我走过去,指尖摸索一面墙。凹凸感明显,不是天然纹理。借着烛光细看,是刻痕,深浅不一,排列有序。我从口袋掏出笔记本,翻到父亲墙上符号的摹本。对比之下,基础结构一致——横竖折钩的组合方式、转折角度、起笔收笔的顿挫,全对得上。这不是装饰,是文字。鬼葬城的基础字符。
“不是墓。”我说,“是记录间。”
火蝎子没说话,但她的银项圈温度降了。蛇眼宝石由暗红转为灰白,说明蛊毒活性被压制。她左臂的蛇皮蔓延也停了,卡在肩胛下方,像被冻住的潮水线。她知道这意味着什么——这地方有东西在干扰“死蛊”的运行逻辑。
马三炮仍在刮墙。他的右手残指渗血,胶布发黑,但他没停。每刮十下,他就停下来听一秒,确认倒计时是否还在。然后继续。
我走到石台前。上面有三样东西:一个青铜匣子,表面绿锈斑驳,盖子虚掩;一块扁平石板,约A4纸大小,一面光滑如镜;还有一卷用麻绳捆扎的竹简,绳结已朽,轻轻一碰就散。
火蝎子走过来,把香烛插在石台边缘。烛光摇曳,映得那些刻痕像在蠕动。我伸手去拿竹简,指尖刚触到,马三炮忽然开口:
“别捡地上看不见的东西。”
我缩回手。他知道我在想什么。上一次捡东西,是在第三章,我拾起一枚唐代铜钱,结果它在我掌心长出了牙齿。
火蝎子用匕首挑开竹简绳结,刀尖一碰,竹片自动展开,无声无息,像是被某种力量托着。我凑近看,上面没有字,只有一道道平行细线,间距精确到毫米级,像是某种测量标尺。
“不是文字?”她问。
“是。”我说,“但不是给我们读的。”
我抬头看向四周墙壁。刻痕遍布,密密麻麻,有些地方重叠交错,像是反复修改过的稿纸。如果这是记录间,那它记录的不是事件,而是过程——某种需要持续更新的信息流。
马三炮的刮墙声突然变了调。
不再是单调的“嚓嚓”,而是带上了短促的顿挫,像是摩斯密码。他没意识到,但他的手在模仿某种节奏。我盯着他刀尖与岩壁接触的频率,数了三遍。
七次短刮,一次长停。

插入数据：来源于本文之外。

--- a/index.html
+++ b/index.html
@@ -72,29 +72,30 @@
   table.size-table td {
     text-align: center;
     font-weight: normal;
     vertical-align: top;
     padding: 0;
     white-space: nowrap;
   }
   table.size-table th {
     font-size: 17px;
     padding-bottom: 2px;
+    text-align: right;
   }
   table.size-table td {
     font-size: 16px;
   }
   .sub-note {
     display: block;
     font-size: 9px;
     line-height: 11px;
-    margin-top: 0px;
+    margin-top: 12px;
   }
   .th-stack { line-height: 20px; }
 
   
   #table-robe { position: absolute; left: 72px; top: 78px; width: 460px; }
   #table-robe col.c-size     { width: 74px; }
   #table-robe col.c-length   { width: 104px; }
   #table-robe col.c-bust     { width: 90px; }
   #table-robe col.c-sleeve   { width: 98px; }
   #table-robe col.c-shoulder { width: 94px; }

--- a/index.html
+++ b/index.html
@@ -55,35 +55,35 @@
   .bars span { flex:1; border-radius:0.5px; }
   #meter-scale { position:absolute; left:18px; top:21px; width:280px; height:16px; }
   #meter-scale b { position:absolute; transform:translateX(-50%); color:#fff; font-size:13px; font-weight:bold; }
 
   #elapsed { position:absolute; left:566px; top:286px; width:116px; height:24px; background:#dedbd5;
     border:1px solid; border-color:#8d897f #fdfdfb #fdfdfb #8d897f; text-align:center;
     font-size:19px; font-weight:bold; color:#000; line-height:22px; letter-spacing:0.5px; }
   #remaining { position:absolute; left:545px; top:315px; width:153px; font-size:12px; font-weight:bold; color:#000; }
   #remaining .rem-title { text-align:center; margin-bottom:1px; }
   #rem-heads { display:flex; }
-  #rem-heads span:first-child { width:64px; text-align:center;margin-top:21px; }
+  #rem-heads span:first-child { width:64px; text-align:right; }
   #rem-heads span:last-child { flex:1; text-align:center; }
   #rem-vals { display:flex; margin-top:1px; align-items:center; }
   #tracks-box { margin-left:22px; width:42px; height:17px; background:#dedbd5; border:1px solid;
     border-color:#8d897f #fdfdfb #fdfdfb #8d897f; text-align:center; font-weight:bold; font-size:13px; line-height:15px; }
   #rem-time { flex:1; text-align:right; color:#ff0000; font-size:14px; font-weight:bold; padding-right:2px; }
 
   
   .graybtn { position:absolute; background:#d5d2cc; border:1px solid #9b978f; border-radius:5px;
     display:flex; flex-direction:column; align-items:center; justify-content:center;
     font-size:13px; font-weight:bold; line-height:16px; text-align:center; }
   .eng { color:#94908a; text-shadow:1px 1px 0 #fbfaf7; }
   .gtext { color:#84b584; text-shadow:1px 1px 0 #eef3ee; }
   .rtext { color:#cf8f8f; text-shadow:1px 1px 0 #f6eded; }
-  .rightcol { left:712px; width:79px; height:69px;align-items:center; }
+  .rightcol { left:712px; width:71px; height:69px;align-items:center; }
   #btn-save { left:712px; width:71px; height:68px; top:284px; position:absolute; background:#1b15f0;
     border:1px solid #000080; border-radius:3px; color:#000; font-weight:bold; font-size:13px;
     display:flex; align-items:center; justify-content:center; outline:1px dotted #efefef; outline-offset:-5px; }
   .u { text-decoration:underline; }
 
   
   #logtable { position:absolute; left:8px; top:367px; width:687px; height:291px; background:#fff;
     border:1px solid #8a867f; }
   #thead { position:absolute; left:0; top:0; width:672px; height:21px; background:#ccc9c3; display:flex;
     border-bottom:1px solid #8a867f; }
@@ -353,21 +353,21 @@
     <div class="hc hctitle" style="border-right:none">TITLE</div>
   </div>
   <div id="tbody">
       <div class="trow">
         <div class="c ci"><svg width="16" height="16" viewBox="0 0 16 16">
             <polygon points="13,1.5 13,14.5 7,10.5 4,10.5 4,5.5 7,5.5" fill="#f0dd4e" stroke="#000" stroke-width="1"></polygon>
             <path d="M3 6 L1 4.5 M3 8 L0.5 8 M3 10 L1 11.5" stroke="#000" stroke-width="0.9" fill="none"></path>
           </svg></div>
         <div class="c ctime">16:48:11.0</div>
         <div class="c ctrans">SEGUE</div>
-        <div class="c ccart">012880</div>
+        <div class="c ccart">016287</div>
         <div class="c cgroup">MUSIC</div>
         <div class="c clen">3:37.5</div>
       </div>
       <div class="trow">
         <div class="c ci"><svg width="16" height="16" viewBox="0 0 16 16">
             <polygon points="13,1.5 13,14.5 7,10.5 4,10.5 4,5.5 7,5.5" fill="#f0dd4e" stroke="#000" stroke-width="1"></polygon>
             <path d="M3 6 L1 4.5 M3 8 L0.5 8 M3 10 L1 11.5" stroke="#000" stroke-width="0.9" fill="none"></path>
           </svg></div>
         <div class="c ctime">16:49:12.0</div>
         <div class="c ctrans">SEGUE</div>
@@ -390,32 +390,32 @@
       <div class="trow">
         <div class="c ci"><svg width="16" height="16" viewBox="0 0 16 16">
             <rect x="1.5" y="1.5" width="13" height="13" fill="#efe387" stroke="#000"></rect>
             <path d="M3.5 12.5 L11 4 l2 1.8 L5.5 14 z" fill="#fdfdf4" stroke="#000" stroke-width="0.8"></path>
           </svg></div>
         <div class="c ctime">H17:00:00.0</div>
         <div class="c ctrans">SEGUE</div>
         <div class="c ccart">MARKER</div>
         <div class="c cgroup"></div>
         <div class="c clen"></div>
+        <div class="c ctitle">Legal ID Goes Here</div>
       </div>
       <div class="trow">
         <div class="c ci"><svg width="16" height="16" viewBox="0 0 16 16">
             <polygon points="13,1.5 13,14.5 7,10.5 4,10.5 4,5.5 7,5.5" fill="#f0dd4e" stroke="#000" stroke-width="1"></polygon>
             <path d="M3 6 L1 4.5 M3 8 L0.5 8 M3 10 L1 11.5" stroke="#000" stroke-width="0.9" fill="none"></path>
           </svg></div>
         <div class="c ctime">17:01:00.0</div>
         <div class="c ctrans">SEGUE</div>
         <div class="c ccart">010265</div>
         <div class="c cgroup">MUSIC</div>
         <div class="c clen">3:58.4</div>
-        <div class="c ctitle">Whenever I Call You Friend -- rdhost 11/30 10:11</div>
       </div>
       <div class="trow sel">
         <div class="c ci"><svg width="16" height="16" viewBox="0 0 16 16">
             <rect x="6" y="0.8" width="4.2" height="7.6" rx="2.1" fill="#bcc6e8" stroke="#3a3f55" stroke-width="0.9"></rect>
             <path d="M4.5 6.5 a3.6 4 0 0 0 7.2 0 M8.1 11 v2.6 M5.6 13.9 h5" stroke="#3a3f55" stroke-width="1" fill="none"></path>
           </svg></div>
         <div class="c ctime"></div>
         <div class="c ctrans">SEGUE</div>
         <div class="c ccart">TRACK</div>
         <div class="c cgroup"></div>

重复。
和彩雾吐纳的节奏一样。
我猛地转身,看向那面我们推开的墙。刚才的裂缝已经完全闭合,看不出痕迹。但我现在明白为什么它能动——它不是机关,是“肺叶”。整个通道系统在呼吸,而这个密室,是它的气囊。
火蝎子察觉到我的异样,吹了声极低的口哨。她的蛇最后一次回应,是从石台底下传出的。我蹲下,用手拨开灰烬。
一条蛇骨蜷缩在那里,完整,但脊椎第三节断裂。断裂处不是外力所致,而是从内部撑裂的,像是有什么东西曾在它体内生长,然后破体而出。
我伸手去拿那块光滑石板。
手指刚碰到边缘,石板突然变得滚烫。